Automatic Search for Model Quantization

Automatic Search for Model Quantization#

Overview#

The purpose of the Automatic Search design is to find better configurations for model quantization, aiming to achieve better accuracy while reducing the resource usage of the quantized model. The design is centered around an iterative loop that continuously refines the configuration by evaluating and adjusting various quantization parameters. This loop includes several key components:

  1. Auto Search Config: Defines the parameters for the search process.

  2. Quantization Config: Specifies the quantization settings.

  3. Search Space: Represents all possible configurations that can be explored.

  4. Search Algorithm: Determines how to sample configurations from the search space.

  5. Model Quantizer: Applies the sampled configuration to quantize the model.

  6. Evaluator: Assesses the performance of the quantized model.

  7. Stop Condition: Decides when to stop the search process based on the evaluation results.

The core idea is to explore different configurations to find the optimal settings for the quantized model, improving its accuracy while ensuring it meets specified performance constraints.

Overview diagram of the automatic search process

Auto Search Premium Features#

  1. Two-Stage Search: Divides the search process into two parts: Calibration and FastFinetune.

  2. Advanced-Fastft Search: Design for FastFinetune parameter search.

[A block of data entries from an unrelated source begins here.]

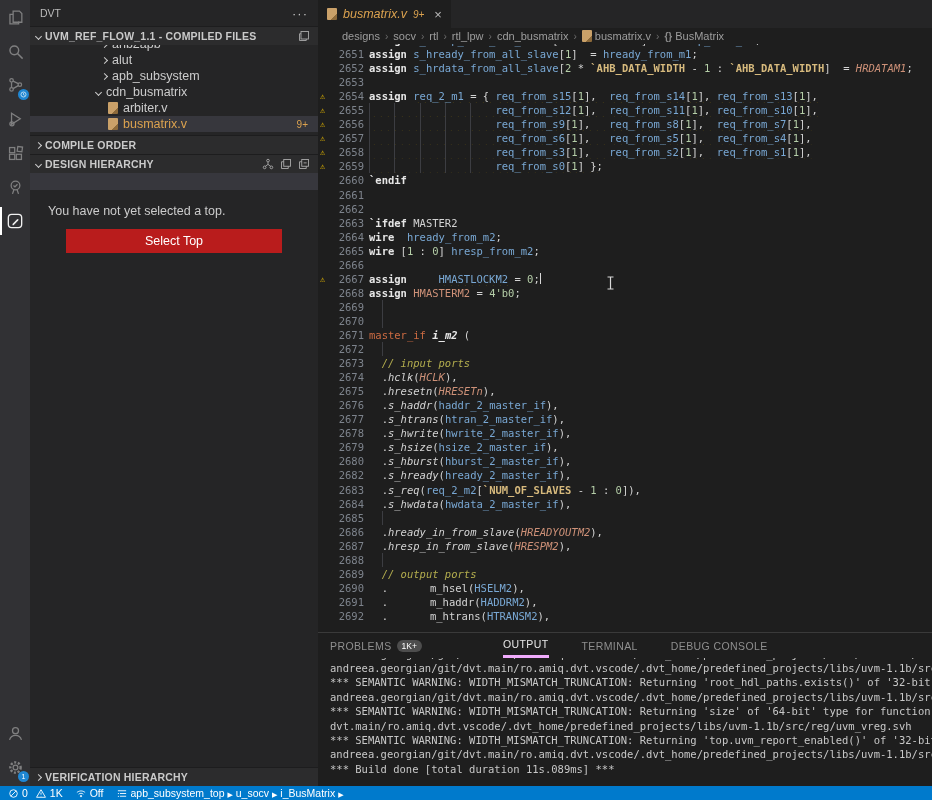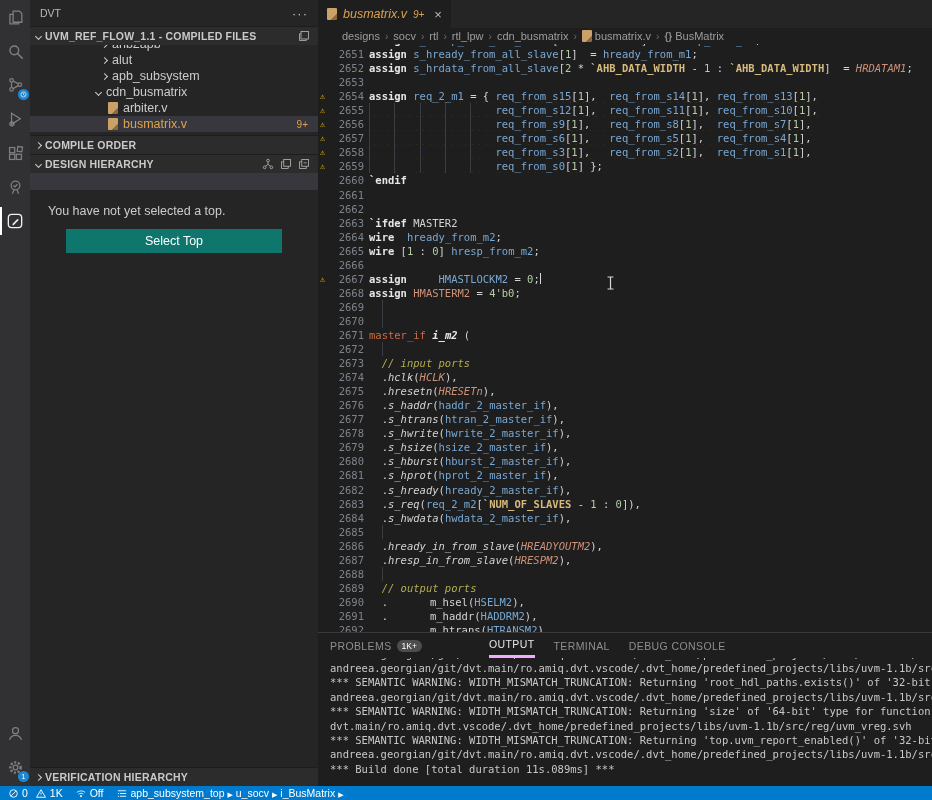--- a/index.html
+++ b/index.html
@@ -252,7 +252,7 @@
 
     <div id="dh-strip"></div>
     <div id="dh-msg">You have not yet selected a top.</div>
-    <button id="dh-btn" style="background: #0f766e;">Select Top</button>
+    <button id="dh-btn" style="background: #b91c1c;">Select Top</button>
 
     <div class="sect-header" id="verif-header">
       <span class="chev right"></span>

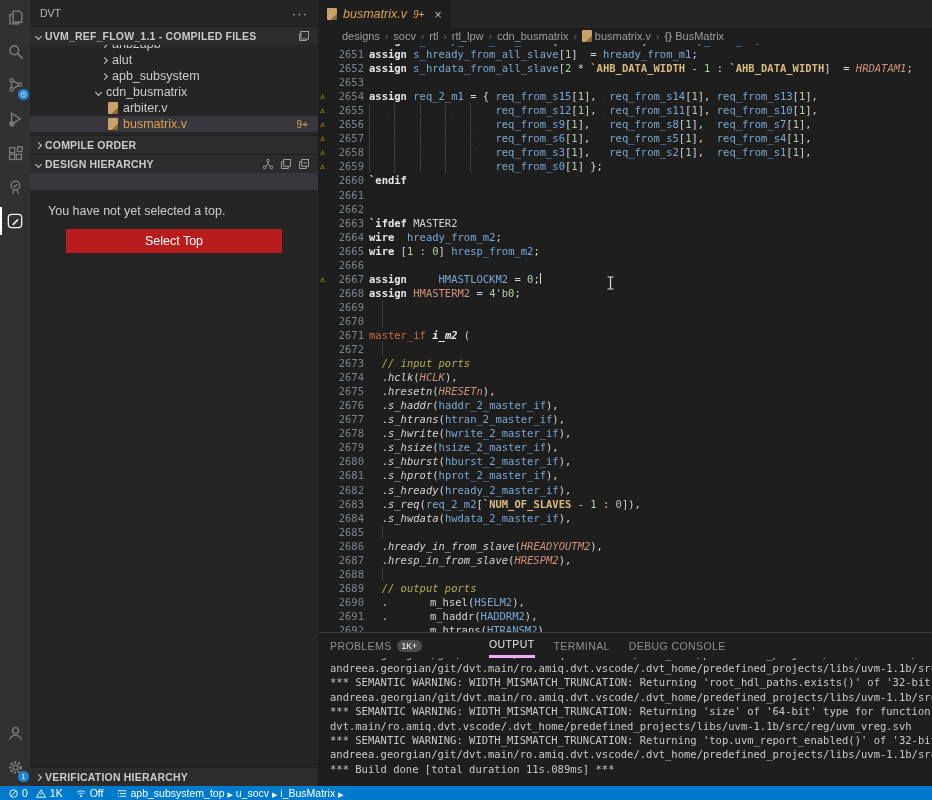--- a/index.html
+++ b/index.html
@@ -333,7 +333,6 @@
           <div class="cl"><span class="gw"></span><span class="ln">2678</span><span class="lc"><span class="tok pn">  .</span><span class="tok prt">s_hwrite</span><span class="tok pn">(</span><span class="tok v">hwrite_2_master_if</span><span class="tok pn">),</span></span></div>
           <div class="cl"><span class="gw"></span><span class="ln">2679</span><span class="lc"><span class="tok pn">  .</span><span class="tok prt">s_hsize</span><span class="tok pn">(</span><span class="tok v">hsize_2_master_if</span><span class="tok pn">),</span></span></div>
           <div class="cl"><span class="gw"></span><span class="ln">2680</span><span class="lc"><span class="tok pn">  .</span><span class="tok prt">s_hburst</span><span class="tok pn">(</span><span class="tok v">hburst_2_master_if</span><span class="tok pn">),</span></span></div>
-          <div class="cl"><span class="gw"></span><span class="ln">2681</span><span class="lc"><span class="tok pn">  .</span><span class="tok prt">s_hprot</span><span class="tok pn">(</span><span class="tok v">hprot_2_master_if</span><span class="tok pn">),</span></span></div>
           <div class="cl"><span class="gw"></span><span class="ln">2682</span><span class="lc"><span class="tok pn">  .</span><span class="tok prt">s_hready</span><span class="tok pn">(</span><span class="tok v">hready_2_master_if</span><span class="tok pn">),</span></span></div>
           <div class="cl"><span class="gw"></span><span class="ln">2683</span><span class="lc"><span class="tok pn">  .</span><span class="tok prt">s_req</span><span class="tok pn">(</span><span class="tok v">req_2_m2</span><span class="tok pn">[</span><span class="tok mac">`NUM_OF_SLAVES</span><span class="tok pn"> - </span><span class="tok num">1</span><span class="tok pn"> : </span><span class="tok num">0</span><span class="tok pn">]),</span></span></div>
           <div class="cl"><span class="gw"></span><span class="ln">2684</span><span class="lc"><span class="tok pn">  .</span><span class="tok prt">s_hwdata</span><span class="tok pn">(</span><span class="tok v">hwdata_2_master_if</span><span class="tok pn">),</span></span></div>

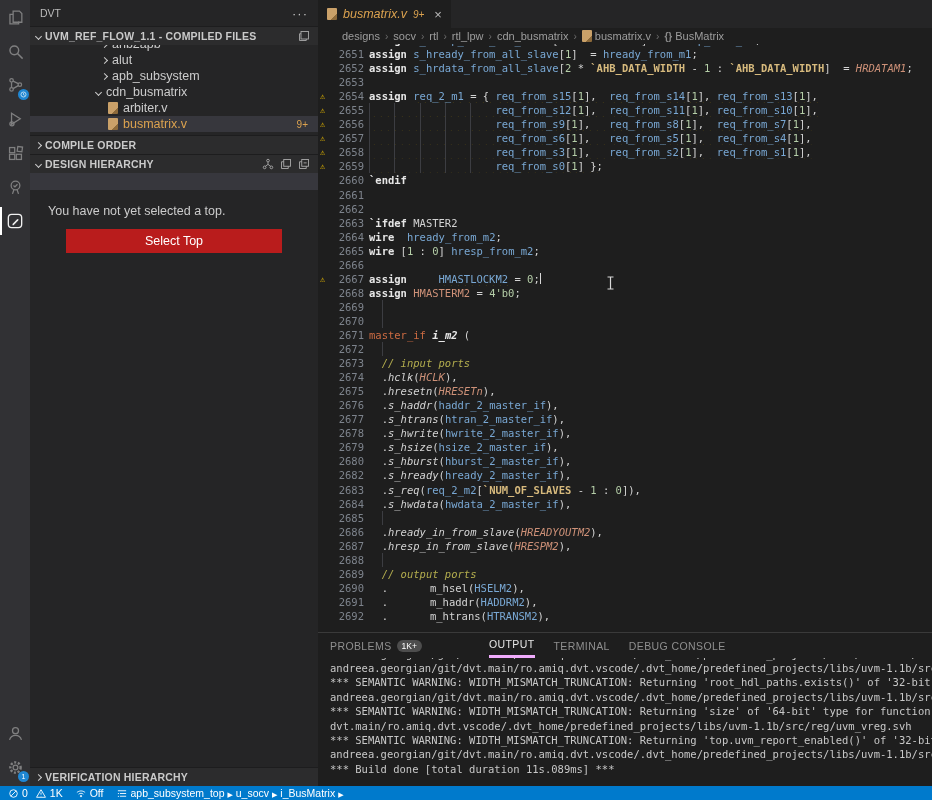--- a/index.html
+++ b/index.html
@@ -80,7 +80,7 @@
 
   
   #panel { position:absolute; left:0; top:632px; width:614px; height:154px; background:#1e1e1e; border-top:1px solid #3a3a3a; }
-  #panel-tabs { height:25px; display:flex; align-items:center; gap:19px; padding-left:12px; }
+  #panel-tabs { height:25px; display:flex; align-items:center; gap:33px; padding-left:12px; }
   .ptab { font-size:10.5px; letter-spacing:.4px; color:#8f8f8f; display:flex; align-items:center; gap:5px; height:25px; cursor:pointer; }
   .ptab.active { color:#e7e7e7; border-bottom:3px solid #f0abfc;margin-left:48px; }
   .ptab-badge { background:#4d4d4d; color:#ffffff; border-radius:8px; font-size:8.5px; padding:1px 5px; letter-spacing:0; }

  3. Joint-parameter Search: Design new parameter NumIterLR to represent the coupling relationship between NumIterations and LearningRate.

Components#

Search Space

The search space defines the possible configurations available for model quantization, based on the parameters set in the auto search config. Initially, all potential configurations are listed. These configurations are then filtered to remove invalid or repeated ones. Each configuration is assigned a priority that dictates the likelihood of it being sampled during the search process. The priority is determined based on factors such as the expected quantization time and resource consumption.

Search Algorithm

The search algorithm samples configurations from the search space based on the defined priorities and search history. Currently, two search algorithms are supported: - Grid Search: Exhaustively explores all configurations in a structured manner, ensuring a complete search of the space. - Random Search: Randomly samples configurations, providing more flexibility and potentially quicker results for large search spaces.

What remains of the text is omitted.